He walked home in a whirl of feeling; on the way he stopped, and leaning over a gate which led into one of the river-fields, gave himself up to the mounting tumult within. Gradually, from the half-articulate chaos of hope and memory, there emerged the deliberate voice of his inmost manhood.
'In her and her only is my heart's desire! She and she only if she will, and God will, shall be my wife!'
He lifted his head and looked out on the dewy field, the evening beauty of the hills, with a sense of immeasurable change:--
Tears Were in his eyes, and in his ears The murmur of a thousand years.

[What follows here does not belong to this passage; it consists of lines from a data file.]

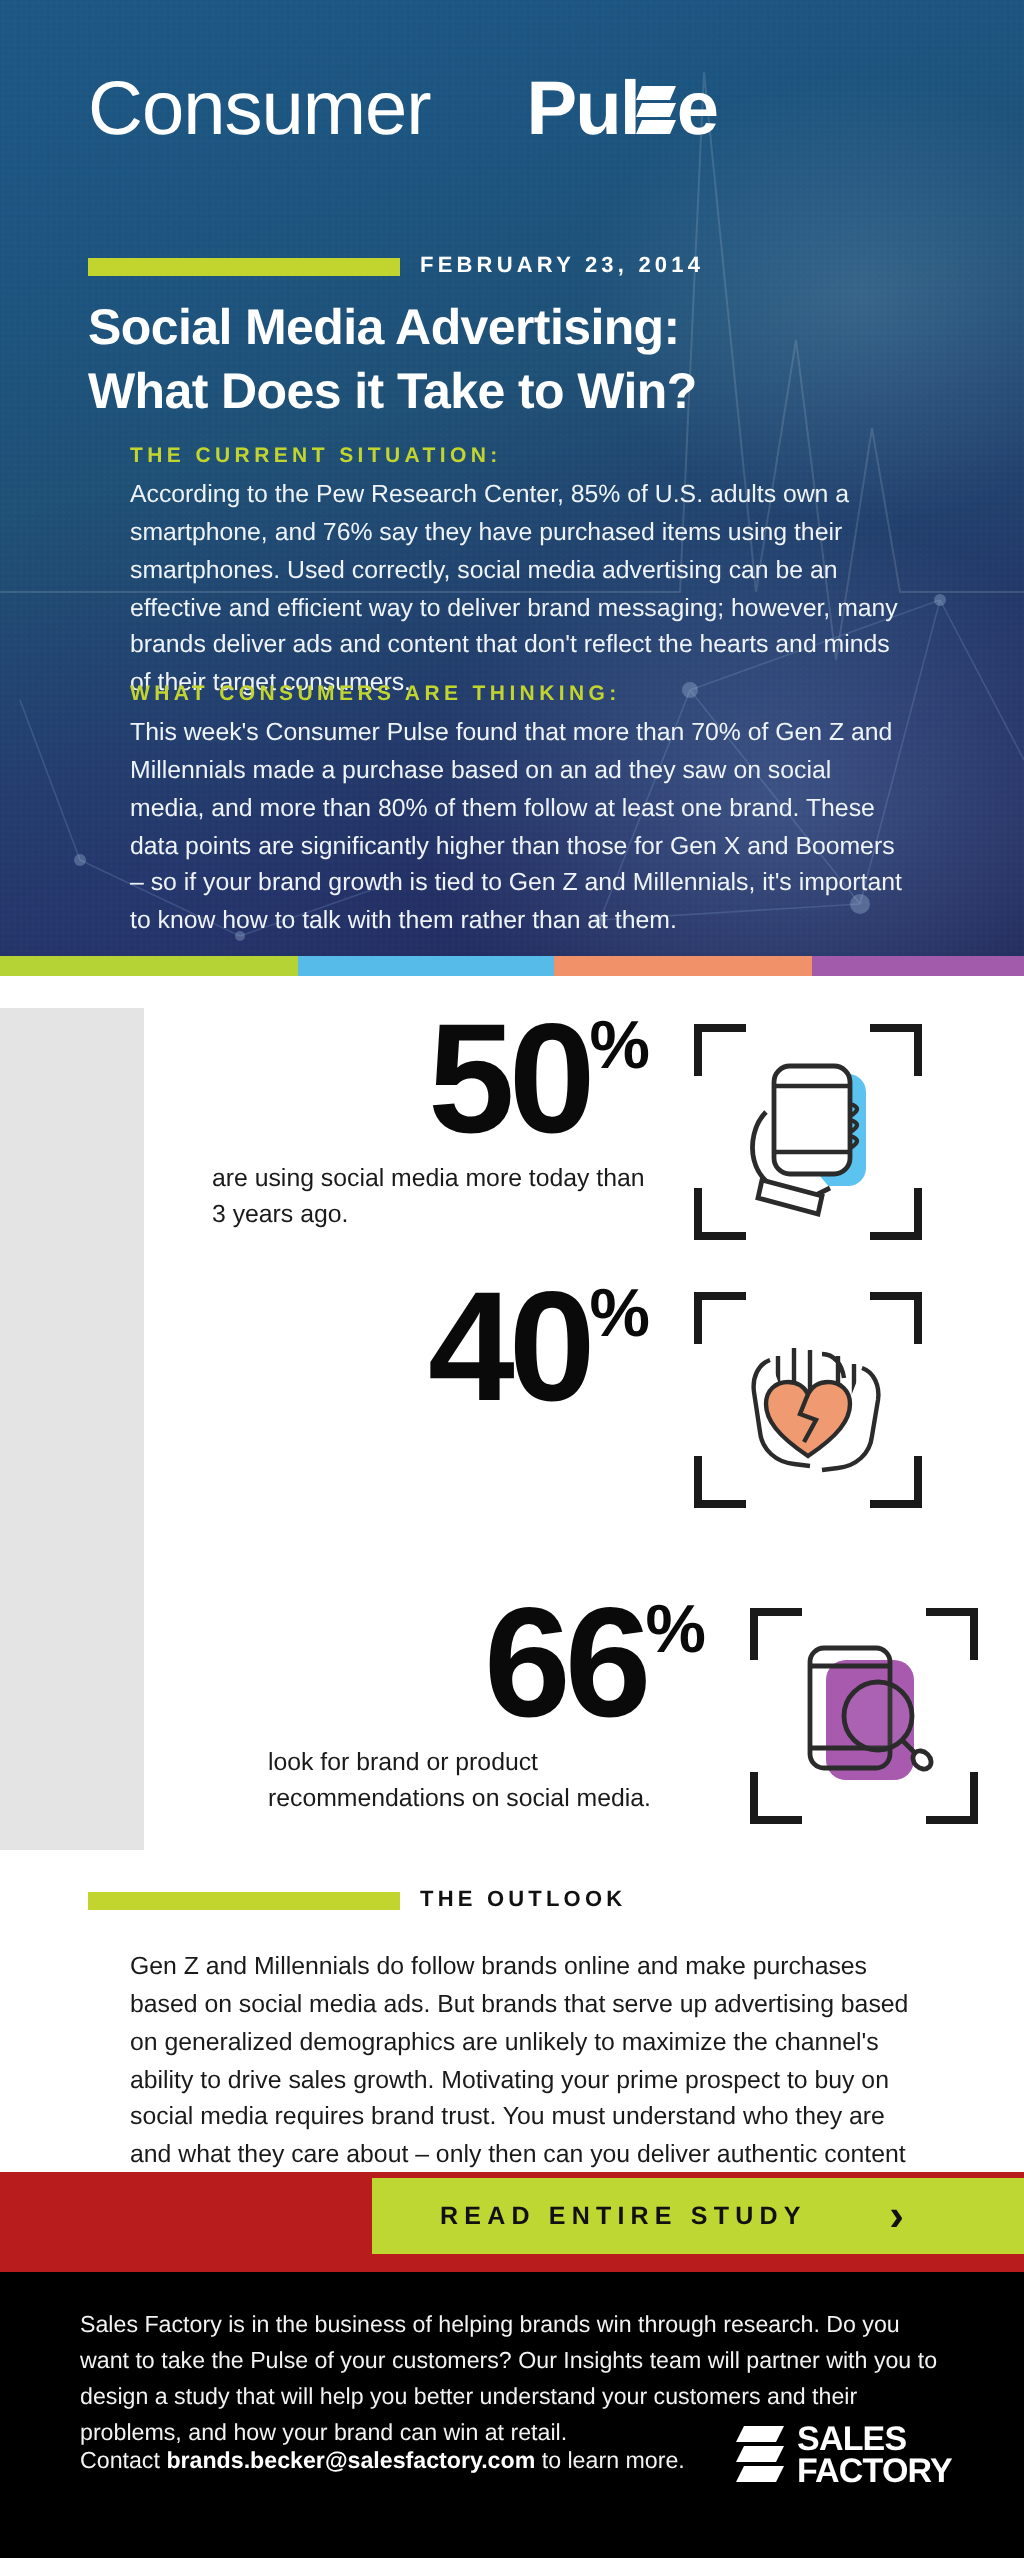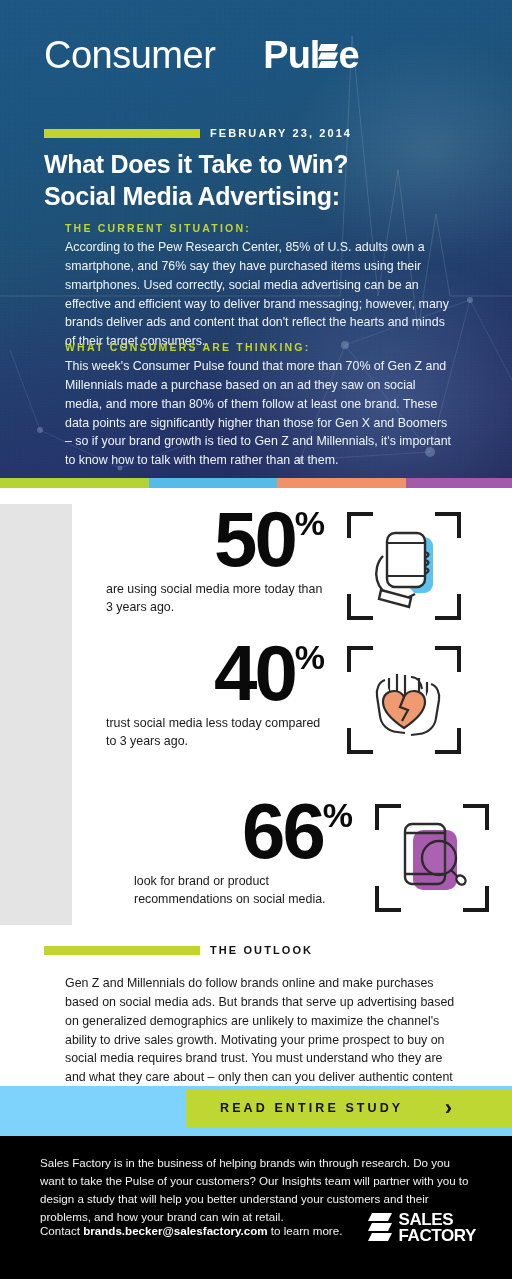"What Does it Take to" div { order: before "Social Media Advertising:" -> after "Social Media Advertising:" }
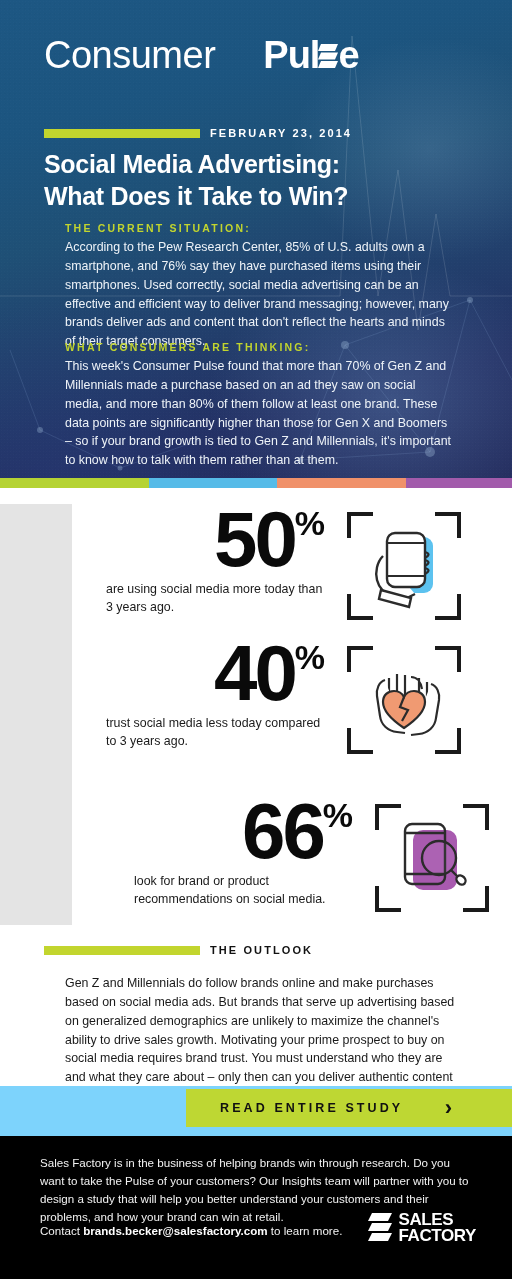"trust social media less today" div.stat-caption { html: <div>trust social media less today compared to 3 years ago.</div> -> none }
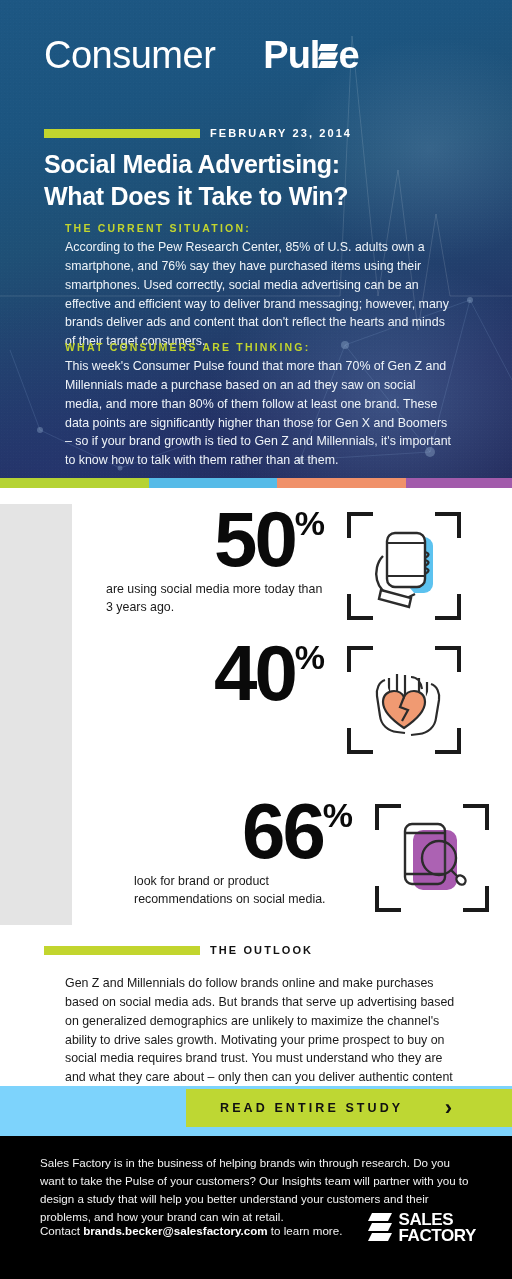"READ ENTIRE STUDY" .cta-zone { background: #7dd3fc -> #b91c1c }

He felt himself knit to his kind, to his race, as he had never felt before. It was as though, after a long apprenticeship, he had sprung suddenly into maturity--entered at last into the full human heritage. But the very intensity and solemnity of his own feeling gave him a rare clear-sightedness. He realized that he had no certainty of success, scarcely even an entirely reasonable hope. But what of that? Were they not together, alone, practically, in these blessed solitudes? Would they not meet to-morrow, and next day, and the day after? Were not time and opportunity all his own? How kind her looks are even now! Courage! And through that maidenly kindness his own passion shall send the last, transmuting glow.
CHAPTER VII.
The following morning about noon, Rose, who had been coaxed and persuaded by Catherine, much against her will, into taking a singing class at the school, closed the school door behind her with a sigh of relief, and tripped up the road to Burwood.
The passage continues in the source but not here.